If that is the case, I would suspect they would have to be quite distant relatives, for the genetic evidence of significant interbreeding between our majority ancestors (homo sapiens sapiens, or as they may have been known to other humans “the baby faces”) and groups like the Neanderthals or the mysterious Denisovans, suggests that these were sufficiently like us for there to be little chance for them not to have become largely assimilated into the general population, though there may be isolated groups with much higher than average Neanderthal or other ancestry.
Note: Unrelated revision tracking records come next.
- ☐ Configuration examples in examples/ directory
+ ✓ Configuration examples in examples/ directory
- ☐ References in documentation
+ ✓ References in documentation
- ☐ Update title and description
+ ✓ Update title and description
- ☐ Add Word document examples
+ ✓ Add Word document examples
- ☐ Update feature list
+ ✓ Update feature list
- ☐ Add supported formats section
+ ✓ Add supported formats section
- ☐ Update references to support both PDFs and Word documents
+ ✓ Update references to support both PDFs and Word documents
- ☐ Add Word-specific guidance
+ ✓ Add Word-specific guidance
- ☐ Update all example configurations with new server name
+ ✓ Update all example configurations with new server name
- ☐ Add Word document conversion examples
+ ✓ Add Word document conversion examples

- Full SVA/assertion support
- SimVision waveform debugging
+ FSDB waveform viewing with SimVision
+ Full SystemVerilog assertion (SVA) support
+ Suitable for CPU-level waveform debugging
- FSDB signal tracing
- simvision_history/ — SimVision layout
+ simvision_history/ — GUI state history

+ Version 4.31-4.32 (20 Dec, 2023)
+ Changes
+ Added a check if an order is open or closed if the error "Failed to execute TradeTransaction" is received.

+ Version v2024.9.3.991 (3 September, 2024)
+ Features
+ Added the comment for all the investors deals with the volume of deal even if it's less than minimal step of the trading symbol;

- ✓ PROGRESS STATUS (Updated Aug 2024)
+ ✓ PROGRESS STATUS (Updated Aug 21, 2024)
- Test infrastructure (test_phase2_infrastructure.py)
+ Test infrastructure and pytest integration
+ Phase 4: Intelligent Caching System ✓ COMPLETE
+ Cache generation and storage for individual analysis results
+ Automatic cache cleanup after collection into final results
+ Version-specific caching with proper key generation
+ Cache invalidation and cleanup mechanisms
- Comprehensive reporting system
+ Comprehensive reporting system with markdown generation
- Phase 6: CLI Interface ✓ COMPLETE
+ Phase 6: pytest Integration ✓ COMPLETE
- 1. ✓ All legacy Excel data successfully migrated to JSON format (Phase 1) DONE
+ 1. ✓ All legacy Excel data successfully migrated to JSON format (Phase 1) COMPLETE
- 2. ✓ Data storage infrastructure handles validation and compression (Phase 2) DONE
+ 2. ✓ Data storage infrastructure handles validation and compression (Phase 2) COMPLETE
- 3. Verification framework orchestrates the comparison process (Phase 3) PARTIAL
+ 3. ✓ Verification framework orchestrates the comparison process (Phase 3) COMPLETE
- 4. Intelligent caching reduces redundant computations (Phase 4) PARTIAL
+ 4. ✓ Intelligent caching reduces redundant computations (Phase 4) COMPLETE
If such otherly human groups exist, Gee suspects they will come as a complete surprise and not be anything on cryptozoologists’ wish lists.

Human exceptionalism makes both underestimate and humanise other creatures, and to make it difficult to work out what constitutes intelligence. We might be overrating complex brains, and he suggests that the creatures most mentally similar to us on earth are not chimpanzees but crows! He also argues that our tests of self-awareness, such as the ability to recognise oneself in a mirror show how we privilege human senses such as sight over, say, smell or feel. Similar privileging affects how we envision language, maybe dogs exchange gossip through smell, and how would we know otherwise.

He suggests that if we ever met real aliens they would not be vast cool intelligences, but rather similar to ourselves and crows “liars, cheats, hoodlums and swindlers … also friendly, sociable, sympathetic and above all talkative ...”
  • Peter Rogerson.

7 comments:

Ross said...

So he suggests that aliens would be similar to ourselves? Isn't he "humanising" aliens and, therefore, falling into the very trap of "human exceptionalism" which he faults? Caw, caw, caw.

Ross said...

By the way, it seems to me that "pelicanists" are forever criticizing contactees for claiming that aliens are much like humans. Sounds like Henry Gee thinks like a contactee.

Anonymous said...

All Gee is saying is that the any entities capable of building things like radio telescopes would be social entities, and in that sense alone would resemble chimpanzees, elephants, merkats, crows, parrots, dolphins, octopose etc. He is saying absolutely nothing about their physical appearance. Personally I suspect that there are few, if any, xenoids out there that would similar enough to us to build spaceships and radio telescopes or engage in any kind technological activity that we could remotely understand. PR

Ross said...


In my comments, I wasn't referring to their physical appearance, but their mentalities, including compassionate concern for the well-being of humans. Compassion is a function of social intelligence. Hasn't the "pelicanist" critique of reported human-like aliens extended to their psychology as well as their appearance?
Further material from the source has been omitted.